Putting all together, for an infinitesimal, reversible (hence quasi-static) process undergone by a gas we get

\displaystyle{dU=TdS-pdV+\sum_i\mu_idN_i}\qquad (6)

where p=p_{ext} is the pressure of the gas in equilibrium with its surroundings.

While U accounts for the total energy of the system, related state functions accounting for different manifestations of energy may result more convenient for particular experimental or theoretical scenarios. For instance, many chemical reactions occur at constant pressure in lab conditions. In such cases, it is convenient to include a term representing the work needed to push aside the surroundings to occupy volume V at pressure p, namely we define the enthalpy of the system as

H=U+pV.

Given that, thanks to (6) we have \partial U/\partial V=-p, H is nothing but (minus) the Legendre transform of U with respect to V, that is,

H(S,p)=-U^*(S,p).

(in Thermodynamics, the transform is usually defined with opposite sign so there is no “minus” in the previous formula. A possible reason is that one prefers all forms of energy to increase/decrease in agreement). Assuming for simplicity that dN=0 we have

dH=dU+pdV+Vdp=TdS-pdV+pdV+Vdp=TdS+Vdp

and, therefore, at constant pressure, dH=TdS=\delta Q. Thus, the change of enthalpy determines if a given chemical reaction is exothermic or endothermic. Moreover, \partial H/\partial S=T and \partial H/\partial p=V.

In a similar fashion, one can consider the (opposite of) Legendre transform of U with respect to entropy,

F=U-TS,

called (Helmholtz) free energy. A similar computation shows that

dF=-SdT-pdV,

thus we can think of dF as the pressure-volume work on the system under fixed temperature.

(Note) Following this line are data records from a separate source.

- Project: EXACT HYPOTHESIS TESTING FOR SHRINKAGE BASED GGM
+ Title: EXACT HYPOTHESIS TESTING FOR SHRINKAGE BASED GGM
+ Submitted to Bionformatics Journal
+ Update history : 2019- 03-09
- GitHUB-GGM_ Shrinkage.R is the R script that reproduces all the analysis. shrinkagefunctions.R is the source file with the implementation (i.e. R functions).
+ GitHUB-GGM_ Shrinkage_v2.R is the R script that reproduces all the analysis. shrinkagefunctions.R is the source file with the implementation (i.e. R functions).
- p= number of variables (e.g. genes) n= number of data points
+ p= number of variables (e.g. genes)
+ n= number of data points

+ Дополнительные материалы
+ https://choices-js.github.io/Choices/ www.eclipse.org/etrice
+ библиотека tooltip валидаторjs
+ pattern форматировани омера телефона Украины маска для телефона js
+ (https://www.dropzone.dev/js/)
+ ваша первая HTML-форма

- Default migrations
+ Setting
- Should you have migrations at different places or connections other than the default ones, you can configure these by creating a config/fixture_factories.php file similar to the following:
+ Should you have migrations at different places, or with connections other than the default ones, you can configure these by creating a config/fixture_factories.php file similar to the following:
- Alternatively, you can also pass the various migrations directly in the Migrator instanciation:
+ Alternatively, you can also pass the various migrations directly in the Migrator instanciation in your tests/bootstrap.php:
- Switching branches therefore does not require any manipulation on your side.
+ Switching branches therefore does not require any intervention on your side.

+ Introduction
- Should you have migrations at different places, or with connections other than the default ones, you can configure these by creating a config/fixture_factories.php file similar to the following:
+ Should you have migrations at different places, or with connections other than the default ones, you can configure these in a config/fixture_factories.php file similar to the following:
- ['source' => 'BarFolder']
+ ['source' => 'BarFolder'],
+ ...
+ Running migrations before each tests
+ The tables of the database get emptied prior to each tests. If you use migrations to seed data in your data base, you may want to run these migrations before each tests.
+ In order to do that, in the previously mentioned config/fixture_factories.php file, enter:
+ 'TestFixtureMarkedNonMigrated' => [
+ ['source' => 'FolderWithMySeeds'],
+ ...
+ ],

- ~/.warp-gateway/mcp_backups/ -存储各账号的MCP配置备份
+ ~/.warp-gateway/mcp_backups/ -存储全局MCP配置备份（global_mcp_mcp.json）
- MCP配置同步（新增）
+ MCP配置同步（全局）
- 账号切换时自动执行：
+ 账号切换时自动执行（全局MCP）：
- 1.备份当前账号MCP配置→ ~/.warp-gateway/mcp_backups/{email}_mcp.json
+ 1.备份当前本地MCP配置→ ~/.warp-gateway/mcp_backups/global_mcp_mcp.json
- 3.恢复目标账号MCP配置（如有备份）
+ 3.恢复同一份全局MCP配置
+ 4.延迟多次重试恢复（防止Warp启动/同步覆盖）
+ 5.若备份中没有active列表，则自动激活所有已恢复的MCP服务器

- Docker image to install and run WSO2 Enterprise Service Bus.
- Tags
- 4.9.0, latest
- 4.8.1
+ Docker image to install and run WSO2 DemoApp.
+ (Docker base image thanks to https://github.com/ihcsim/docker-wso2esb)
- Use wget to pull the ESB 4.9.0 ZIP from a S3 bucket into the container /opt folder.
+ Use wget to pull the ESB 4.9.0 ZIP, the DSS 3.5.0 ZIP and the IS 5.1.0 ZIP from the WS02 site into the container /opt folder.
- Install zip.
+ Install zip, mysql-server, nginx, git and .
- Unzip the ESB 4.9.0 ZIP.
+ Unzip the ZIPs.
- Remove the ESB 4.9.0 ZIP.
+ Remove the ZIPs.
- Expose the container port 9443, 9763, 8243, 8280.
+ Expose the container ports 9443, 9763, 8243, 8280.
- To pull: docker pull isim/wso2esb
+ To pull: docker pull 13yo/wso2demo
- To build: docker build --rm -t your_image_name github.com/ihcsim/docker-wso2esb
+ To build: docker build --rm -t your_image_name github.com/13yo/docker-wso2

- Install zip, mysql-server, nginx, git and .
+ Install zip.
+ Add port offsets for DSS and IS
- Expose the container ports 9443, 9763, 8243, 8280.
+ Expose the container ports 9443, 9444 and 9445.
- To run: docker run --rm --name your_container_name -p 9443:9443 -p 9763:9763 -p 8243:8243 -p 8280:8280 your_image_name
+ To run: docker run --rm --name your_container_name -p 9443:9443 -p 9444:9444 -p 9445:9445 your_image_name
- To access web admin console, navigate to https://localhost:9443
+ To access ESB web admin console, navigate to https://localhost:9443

Yet another thermodynamic potential, the Gibbs free energy, is a measure of the maximum reversible work a system can perform at constant pressure (P) and temperature (T), excluding expansion work.  It is useful to determine if a given process occurs spontaneously (e.g., chemical reactions, phase transitions) and equilibrium conditions.

Bibliography

[1] Legendre, A. M., “Mémoire sur l’intégration de quelques équations aux différences partielles.” Histoire de l’Académie Royale des Sciences, 1789, pp. 309–351.

[2] Arnold, V. I. “Mathematical Methods of Classical Mechanics”, 2nd Edition,  Graduate Texts in Mathematics (60), 1989.

[3] Boyd, Stephen P. and Vandenberghe, L. “Convex Optimization“. Cambridge University Press, 2004.